I nod and pull a pained face, as if to say ‘you’re right’. He pretends to check my bag as I wait by the walk-through metal detector.

“There is a way forward,” I offer, trying to be understanding. “It’s just – not straightforward.”

He gazes into the middle distance.

Inside the mall I take the escalator down to the psychiatrist. I did an ADHD test the morning after the 2am Iranian attack. Since I woke up late and in a bit of a funk, they let me take the test from home, so long as I kept my camera on, I suppose so the nice admin lady could check I wasn’t wandering off aimlessly or jumping up and down or eating a four-course meal during my test.

I got a crappy score – poor attention, poor emotional regulation – so here I am, in the shrink’s office. “I get a little anxious,” I tell her, “it’s hard to focus, especially after lunch.” She’s very understanding. She doesn’t know what I have and prescribes me a box of pills that, when I check online later on, ‘may have the side effects’ of causing hallucinations, severe constipation and suicidal thoughts. Maybe all three together.

Walking out of the psychiatrist’s office I notice a young man, visibly anxious, waiting his turn.

He’s pacing up and down, eyes darting, fingers playing tiny imaginary pianos. He’s military age. Heaven only knows where he’s been, what he’s seen, what he’s still seeing, what’s making him so jumpy. Why he’s turned himself over to the cotton claws of the medical system. I give him a wide berth and head back up the escalator.

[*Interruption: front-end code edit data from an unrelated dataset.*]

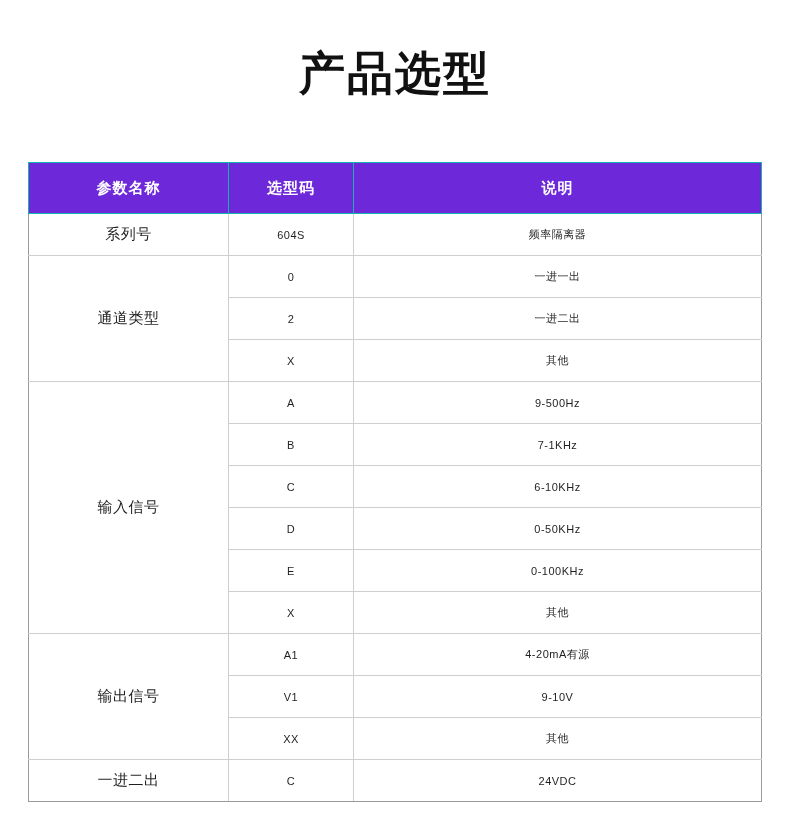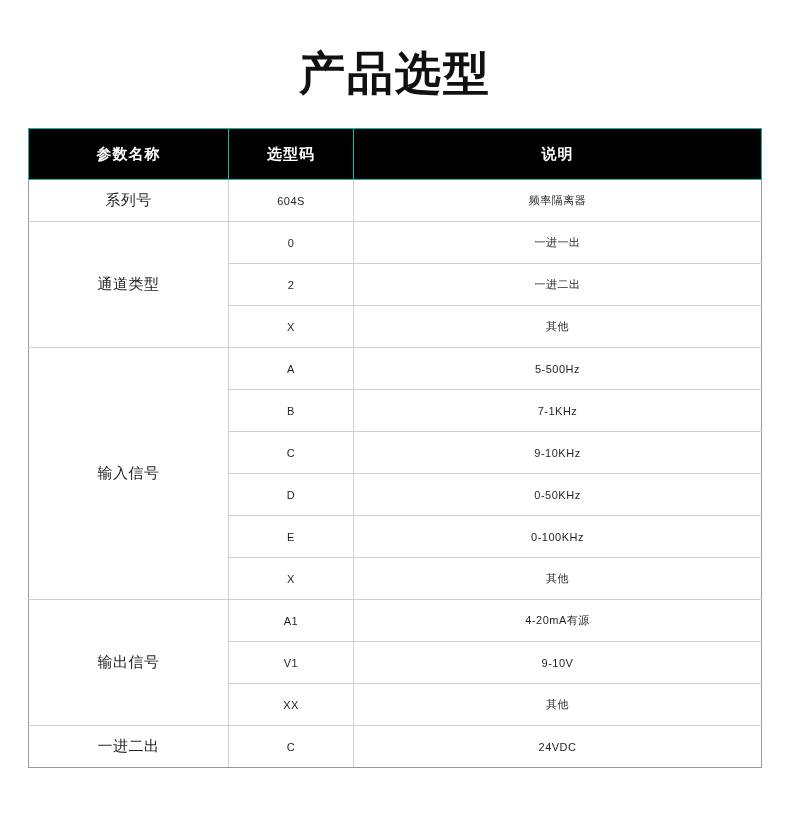"产品选型" .title { padding-bottom: 27px -> 61px }
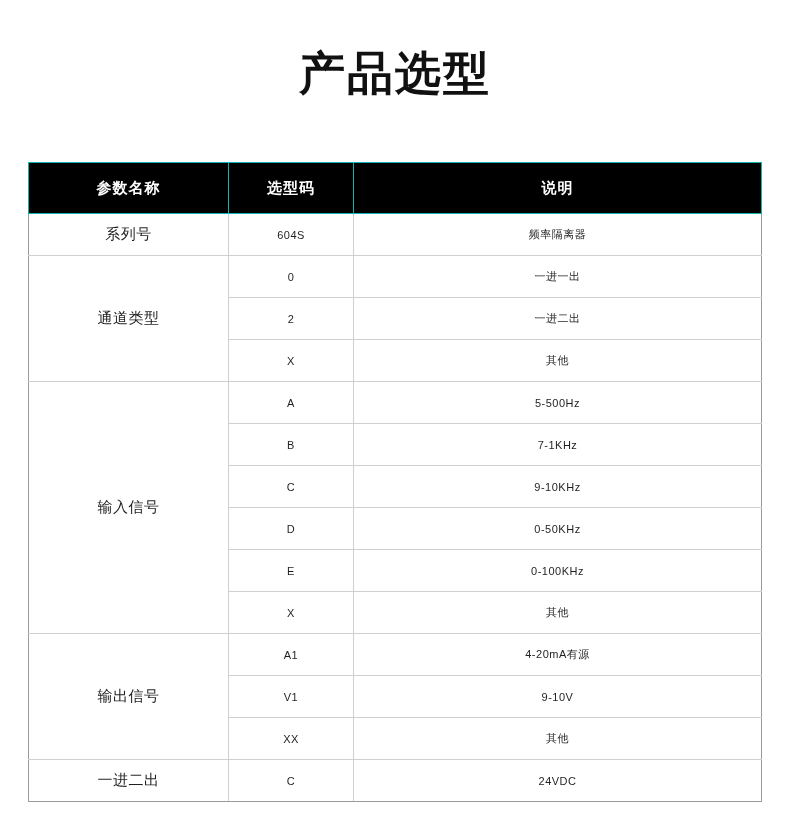"参数名称" table.spec th { background: #000000 -> #6d28d9 }
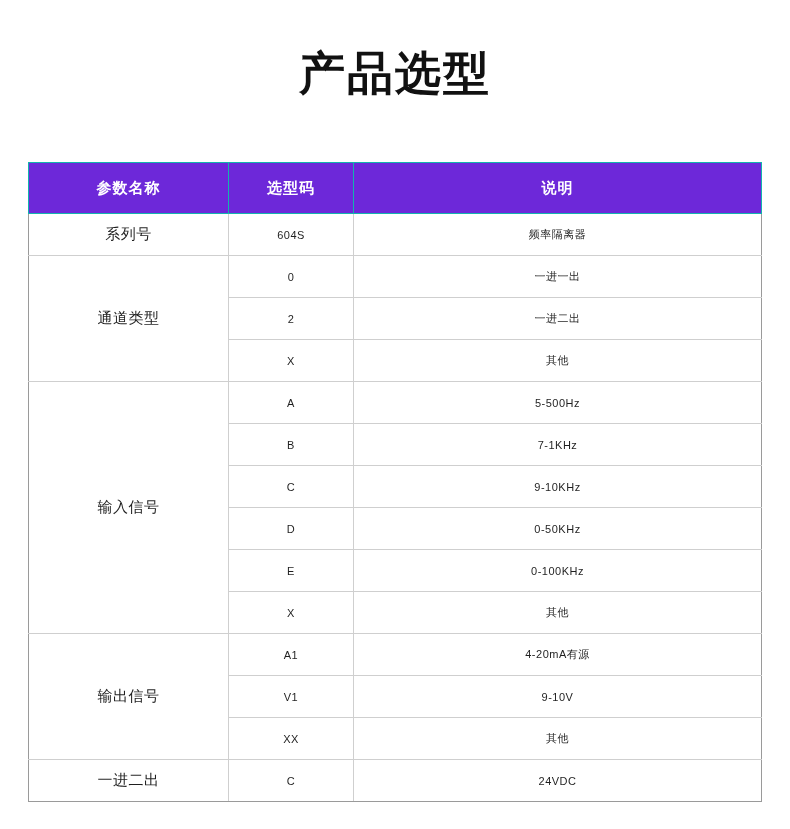"5-500Hz" td.desc { text: 5-500Hz -> 9-500Hz }
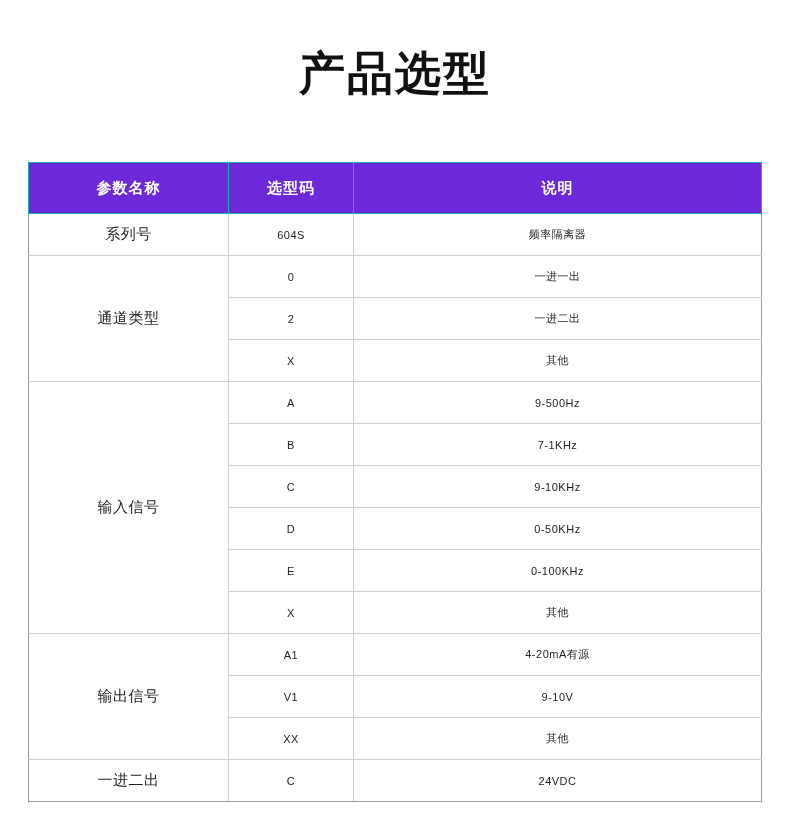"9-10KHz" td.desc { text: 9-10KHz -> 6-10KHz }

You’d think during wartime people would pull together. But they don’t. They’re still assholes.

Some dude pushes in front of me at the coffee shop, passing his credit card right over my nose to secure an iced latte.

Someone else cuts me up on the highway, lurching full speed in a bumped-up Peugeot right past my bumper. I watch them – who am I kidding? it has to be a ‘him’ – weaving back and forth across all four lanes, overtaking, undertaking, passing barely inches from other people’s fragile lives at 160 kilometres per hour.

But maybe he just got out of Gaza – poor kid. Maybe he’s rushing to a comrade’s funeral – what a mensch. Maybe he’s from the elite 551 driver unit and this is his training – hats off.

Or maybe, just maybe, he’s a real asshole.